Approached superficially and ungenerously, The Young One might at first seem like a bad imitation of Tobacco Road; if one confuses its deceptive simplicity with simplemindedness, as some viewers have, it might even come across as camp. “How old are you?” Miller asks Evvie after noting that she’s starting to blossom physically. “I use t’know when Mom was alive, befo Gramps brot me out here,” Meersman replies in a delivery so flat as to make her seem not so much a bad actress as a nonactress. (Buñuel reported having so many difficulties directing her that he almost closed down the production, but in fact Meersman’s vibrantly unpolished presence turns out to be one of the movie’s clearest and sturdiest triumphs.) “You know,” Miller says, preparing to grasp her thigh, “they tell the age of a horse by his teeth, but with a woman or a hawg, it’s flesh and weight that counts.”
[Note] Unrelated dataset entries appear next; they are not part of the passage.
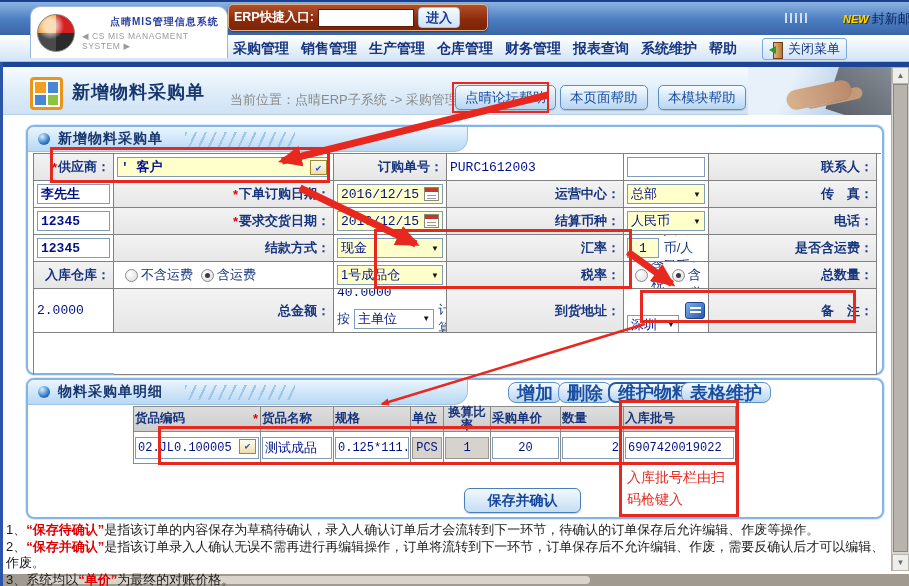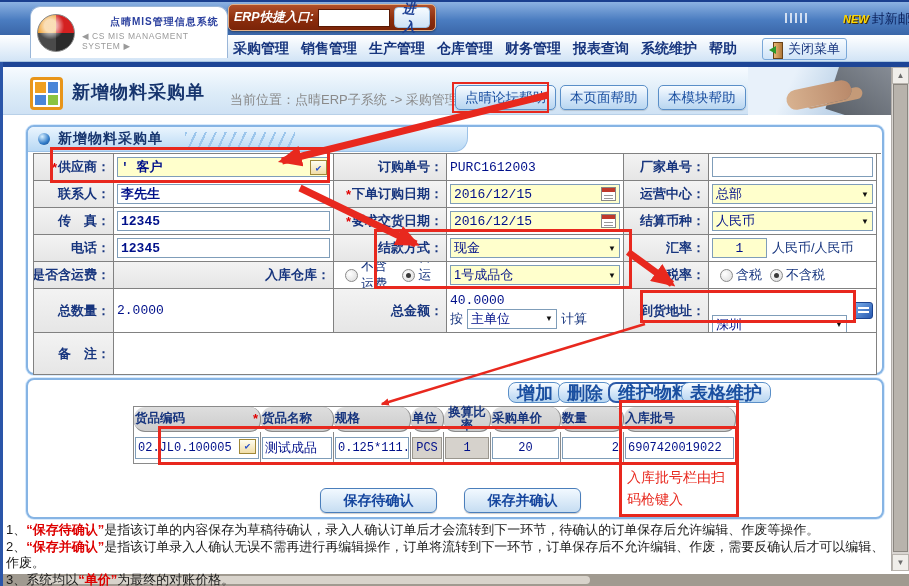"ERP快捷入口:" .erp-box { font-style: italic -> none; width: 208px -> 260px }
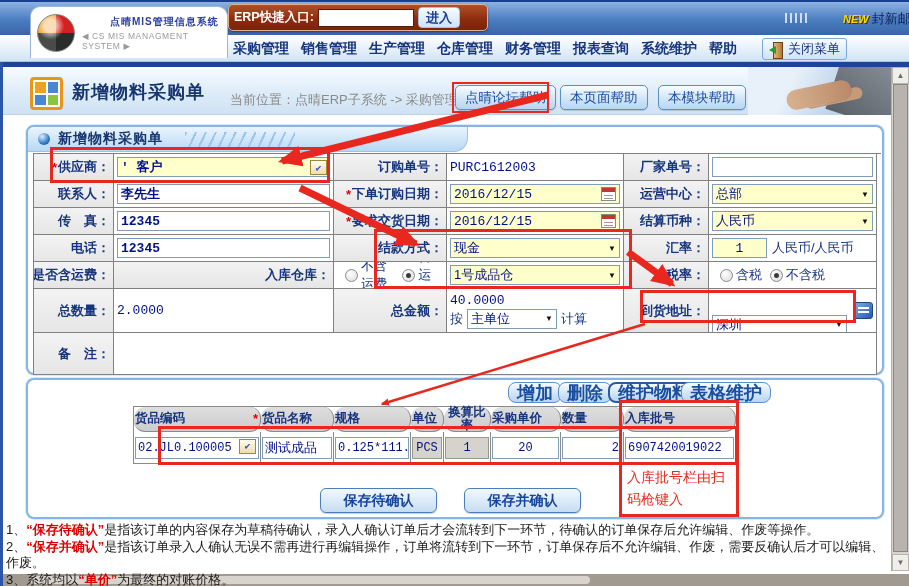"厂家单号：" div.c { html: <div> <span>厂家单号：</span> </div> -> none }
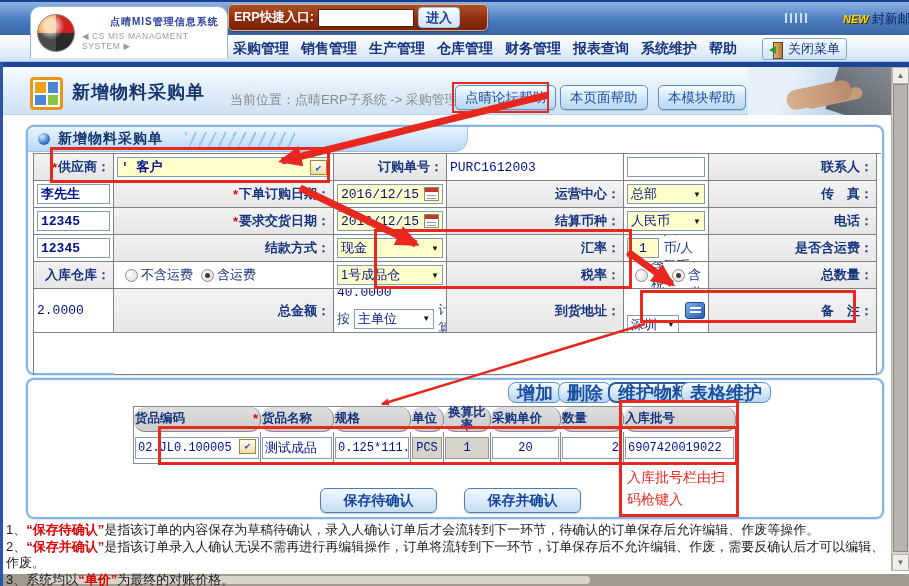"物料采购单明细" div.phead { html: none -> <div> <span></span> <span>物料采购单明细</span> <span></span> </div> }
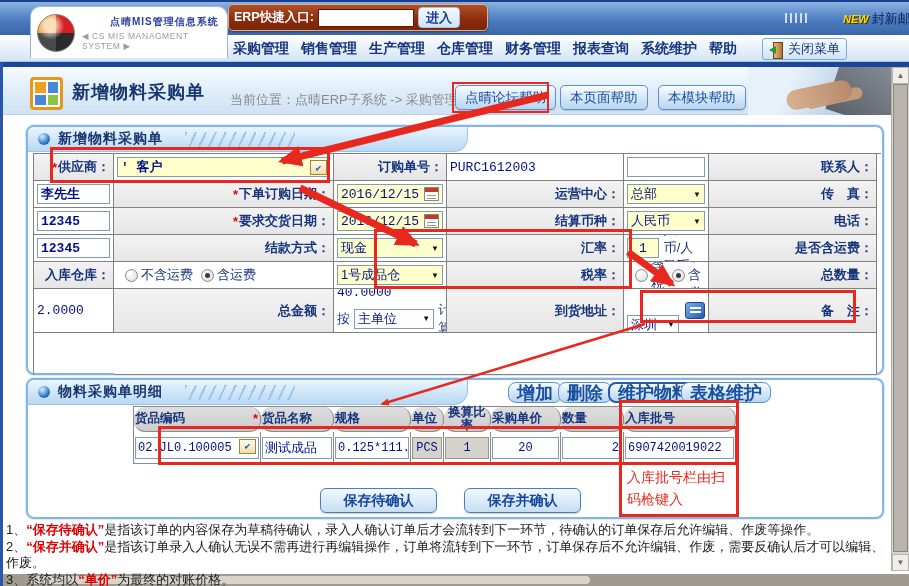"货品编码" .th { border-radius: 11px -> none }
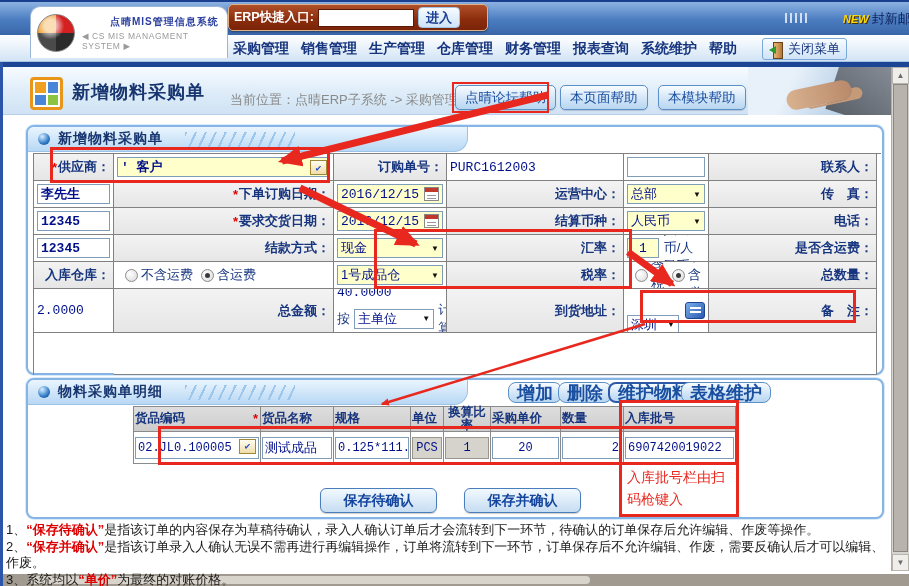"保存待确认" div.save-btn { html: <div>保存待确认</div> -> none }
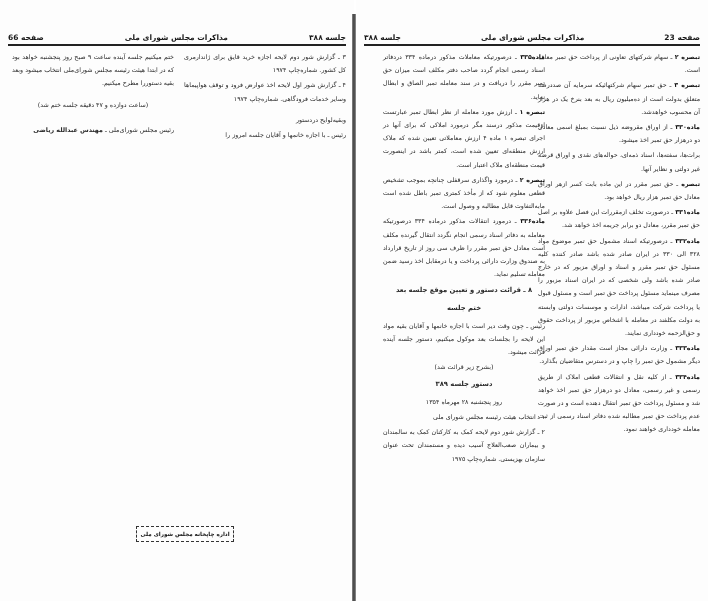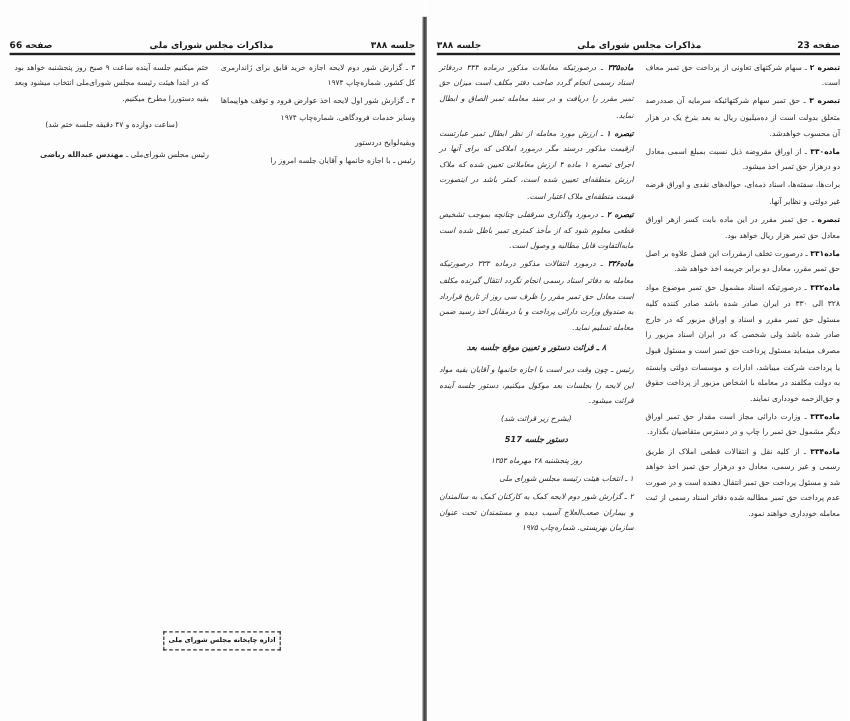"۸ ـ قرائت دستور و" div.col { font-style: italic -> none; right: 180px -> 163px }
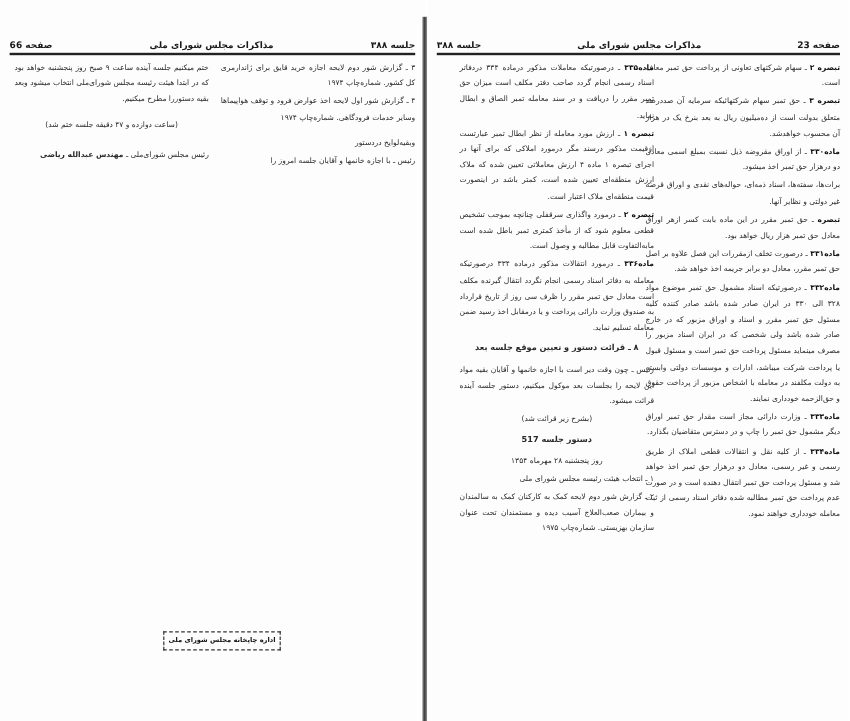"ختم جلسه" div.heading { html: none -> <div>ختم جلسه</div> }
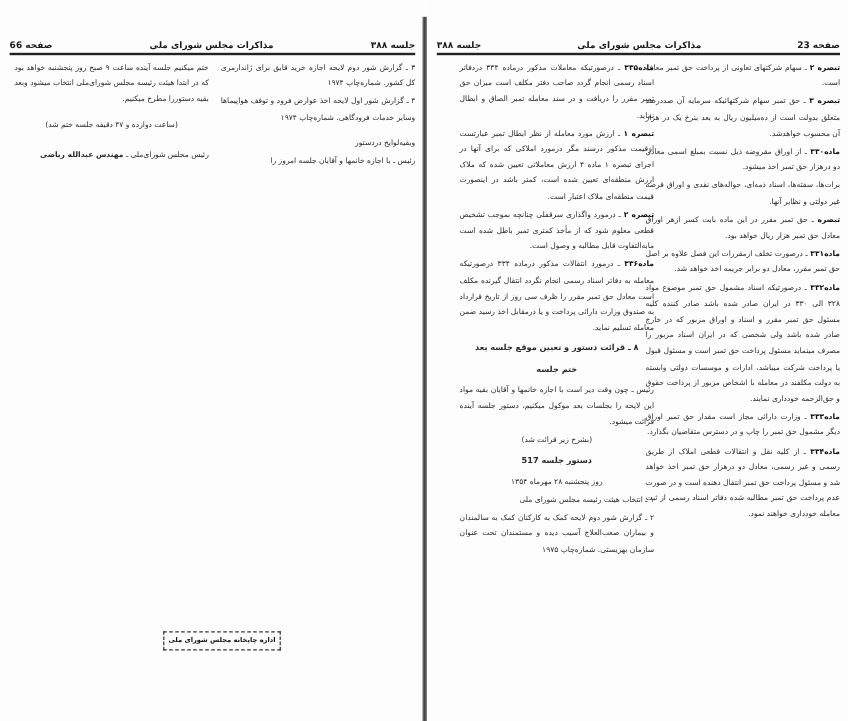"دستور جلسه 517" div.heading { text: 517 -> ۳۸۹ }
Many reviewers in 1960 alluded to Tennessee Williams, but apart from the southern setting, they couldn’t have been further from the mark. A much more probable literary source is William Faulkner, whom Buñuel on other occasions showed some interest in adapting. In fact Evvie registers at times as a younger, less idealized Lena Grove from Light in August –an innocent, semimindless character who knows precisely who she is and remains wholly secure in her identity as long as she remains on the island, unlike all the existentially unfocused and perpetually bargaining male “actors” surrounding her. (Meersman’s lack of guile, actorly and otherwise, also intermittently suggests a more glamorous version of Robert Bresson’s Mouchette as she goes about her daily chores.) Miller and Jackson’s casual meanness and the preacher’s square sincerity, both observed with ironic wit, also suggest Faulkner, but at the same time they’re quintessentially Buñuelian, revealing a humorously dispassionate view of human behavior and its contradictions.
The island itself — where all the action, apart from a brief early flashback, transpires — is a palpable, living presence with its swarming and chattering insects and varied plant and animal life, a character in its own right, closely identified with Evvie. Buñuel establishes this universe as elemental and predatory from the outset: a few minutes into the film Traver has eaten a live crab and Miller has shot a rabbit, and these men are far from the only predators; not long afterward Evvie knowingly steps on a scorpion, and we see a badger eating a chicken. But the natural world, like the characters, is never presented formulaically: Buñuel looks at everything with the patient, amused curiosity of an entomologist or anthropologist, though the society and world he examines are not fundamentally different from our own.